— Supplied entries —
=== Begin Enclosure ===
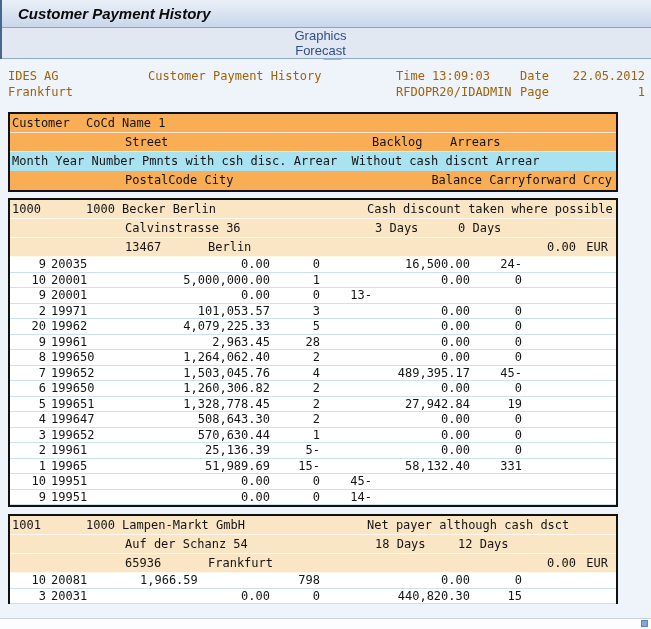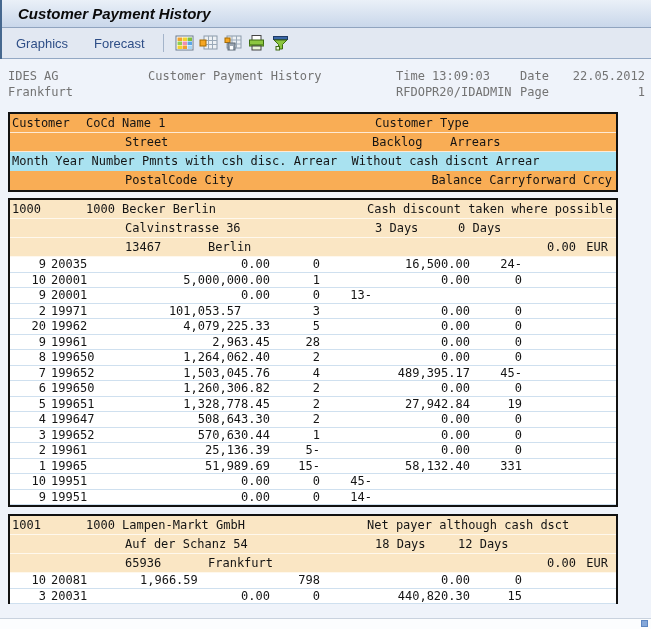--- a/index.html
+++ b/index.html
@@ -16,35 +16,36 @@
     padding-left: 16px;
   }
   .title { font-size: 15px; font-weight: bold; font-style: italic; color: #0a0a0a; }
 
   .toolbar {
     height: 31px;
     background: #E2E8F2;
     border-bottom: 1px solid #93A8C4;
     display: flex; align-items: center;
     padding-left: 14px;
+    flex-direction: column;
   }
   .tbtn { color: #2E4E87; font-size: 13px; margin-right: 26px; cursor: default; }
   .tsep { width: 1px; height: 18px; background: #A4B4CA; margin: 0 10px 0 -8px; }
   .ticon { width: 22px; height: 21px; display: flex; align-items: center; justify-content: center; margin-right: 2px; }
 
   .content {
     position: absolute; top: 60px; left: 0; right: 0; bottom: 0;
     background: #EFF3FA;
     padding: 9px 0 0 8px;
     overflow: hidden;
   }
 
   .mono, .page-header, .tbox { font-family: "DejaVu Sans Mono", "Liberation Mono", monospace; font-size: 12px; }
 
-  .page-header { position: relative; width: 637px; color: #737373; margin-bottom: 11px; }
+  .page-header { position: relative; width: 637px; color: #a16207; margin-bottom: 11px; }
   .hline { position: relative; height: 16px; }
 
   .tline { position: relative; }
   .tcell { position: absolute; top: 0; white-space: pre; }
 
   .tbox { width: 610px; border: 2px solid #111; background: #fff; color: #141414; }
   .headerbox { margin-bottom: 6px; }
   .block { margin-bottom: 7px; }
   .block.clipped { border-bottom: none; }
 
@@ -149,21 +150,20 @@
         <span class="tcell" style="left: 0px;">Frankfurt</span>
         <span class="tcell" style="left: 388px;">RFDOPR20/IDADMIN</span>
         <span class="tcell" style="left: 512px;">Page</span>
         <span class="tcell" style="right: 0px;">1</span>
       </div>
     </div>
   <div class="tbox headerbox">
       <div class="tline row-orange">
         <span class="tcell" style="left: 2px;">Customer</span>
         <span class="tcell" style="left: 76px;">CoCd Name 1</span>
-        <span class="tcell" style="left: 365px;">Customer Type</span>
       </div>
       <div class="tline row-orange">
         <span class="tcell" style="left: 115px;">Street</span>
         <span class="tcell" style="left: 362px;">Backlog</span>
         <span class="tcell" style="left: 440px;">Arrears</span>
       </div>
       <div class="tline row-blue">
         <span class="tcell" style="left: 2px;">Month Year Number Pmnts with csh disc. Arrear  Without cash discnt Arrear</span>
       </div>
       <div class="tline row-orange">
@@ -212,21 +212,21 @@
           <span class="dcell" style="width: 34px; text-align: left; padding-left: 5px;">2000</span>
           <span class="dcell" style="width: 60px; text-align: left;">1</span>
           <span class="dcell" style="width: 130px; text-align: right;">0.00</span>
           <span class="dcell" style="width: 50px; text-align: right;">0</span>
           <span class="dcell" style="width: 52px; text-align: right;">13-</span>
         </div>
         <div class="drow">
           <span class="dcell" style="width: 36px; text-align: right;">2</span>
           <span class="dcell" style="width: 34px; text-align: left; padding-left: 5px;">1997</span>
           <span class="dcell" style="width: 60px; text-align: left;">1</span>
-          <span class="dcell" style="width: 130px; text-align: center;">101,053.57</span>
+          <span class="dcell" style="width: 130px; text-align: right;">101,053.57</span>
           <span class="dcell" style="width: 50px; text-align: right;">3</span>
           <span class="dcell" style="width: 150px; text-align: right;">0.00</span>
           <span class="dcell" style="width: 52px; text-align: right;">0</span>
         </div>
         <div class="drow">
           <span class="dcell" style="width: 36px; text-align: right;">20</span>
           <span class="dcell" style="width: 34px; text-align: left; padding-left: 5px;">1996</span>
           <span class="dcell" style="width: 60px; text-align: left;">2</span>
           <span class="dcell" style="width: 130px; text-align: right;">4,079,225.33</span>
           <span class="dcell" style="width: 50px; text-align: right;">5</span>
=== End Enclosure ===
— Task objective —
Look through the data above and return each line where the string "border" occurs.

— Answer space —
     border-bottom: 1px solid #93A8C4;
   .tbox { width: 610px; border: 2px solid #111; background: #fff; color: #141414; }
   .block.clipped { border-bottom: none; }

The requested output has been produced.